Serbia's average economic growth was just 1.7% between 2010 and 2018, which is significantly below that of its regional peers, EBRD said in its Transition Report 2019-2020.
"The governance of state-owned enterprises (SOEs) and public projects needs to be improved. The government should focus on improving the efficiency of large SOEs, also through necessary legal changes and/or stronger implementation of existing legislation," the report said. "A single pipeline for all public projects should be developed, enabling proper cost-benefit assessment and monitoring while project implementation should be strengthened further."
The EBRD also said that the reform of the public administration need to be high on the agenda, and planned measures such as the introduction of a new public-sector pay grade system, and the professionalisation and de-politicisation of the public administration should be implemented without further delay.
The bank expects Serbia's economic growth to moderate to 3.2% this year from the robust 4.4% in 2018, primarily reflecting the stagnation in the agricultural sector and a fall in industrial production.

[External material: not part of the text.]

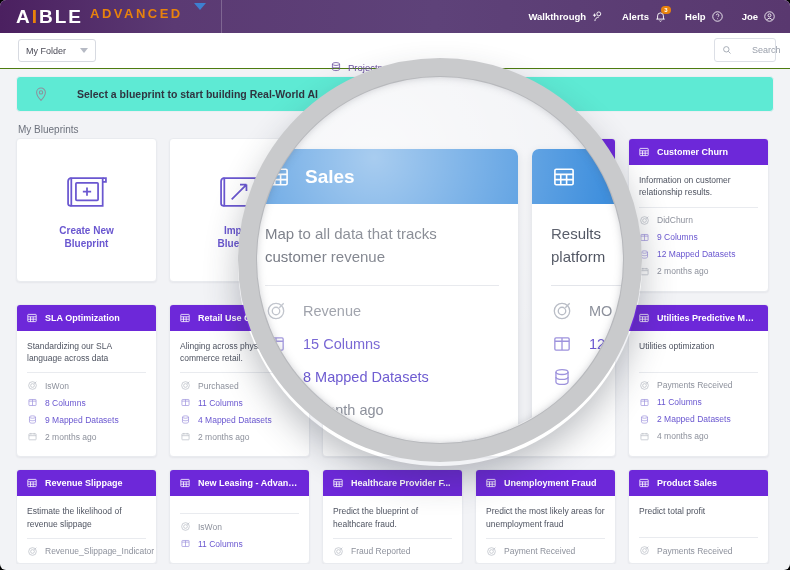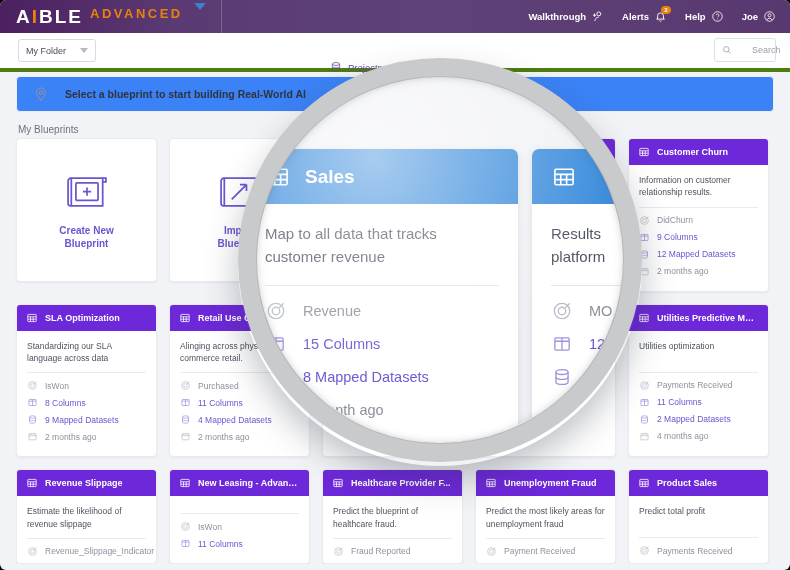"My Folder" .toolbar { border-bottom: 4px solid #4d7c0f -> 1px solid #4d7c0f }
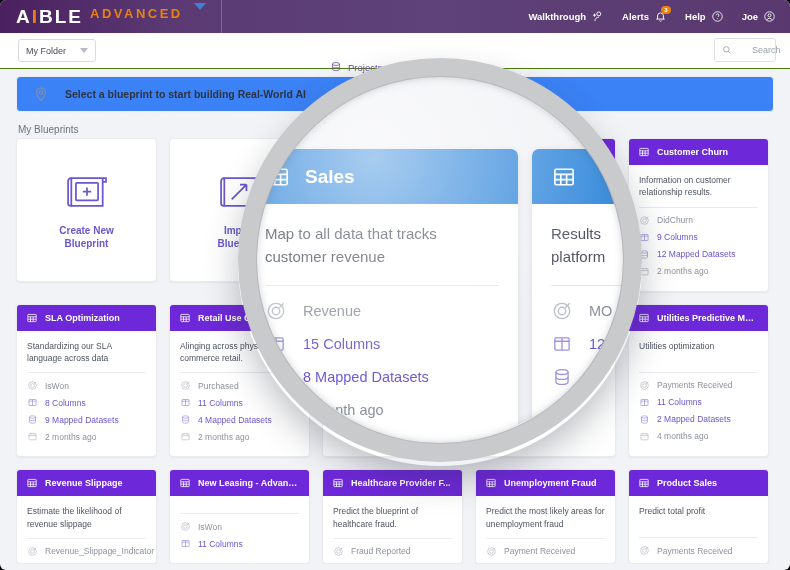"Select a blueprint to start" .banner { background: #3b82f6 -> #5eead4; gap: 16px -> 28px }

EBRD also said that the foreign direct investment (FDI) inflows have been strong in the past few years, helping to cover Serbia'sgrowing current account deficit.
"Nevertheless, the structure of FDI has changed to more labour-intensive projects, requiring low-skilled labour and supported by high subsidies," the report stressed.
On the other hand, the banking sector's non-performing loans (NPLs) have continued to decline, dropping to 4.9% at end-August, mainly due to mandatory write-offs, but the financial sector remains highly euroised, with a rate close to 70% at end-August.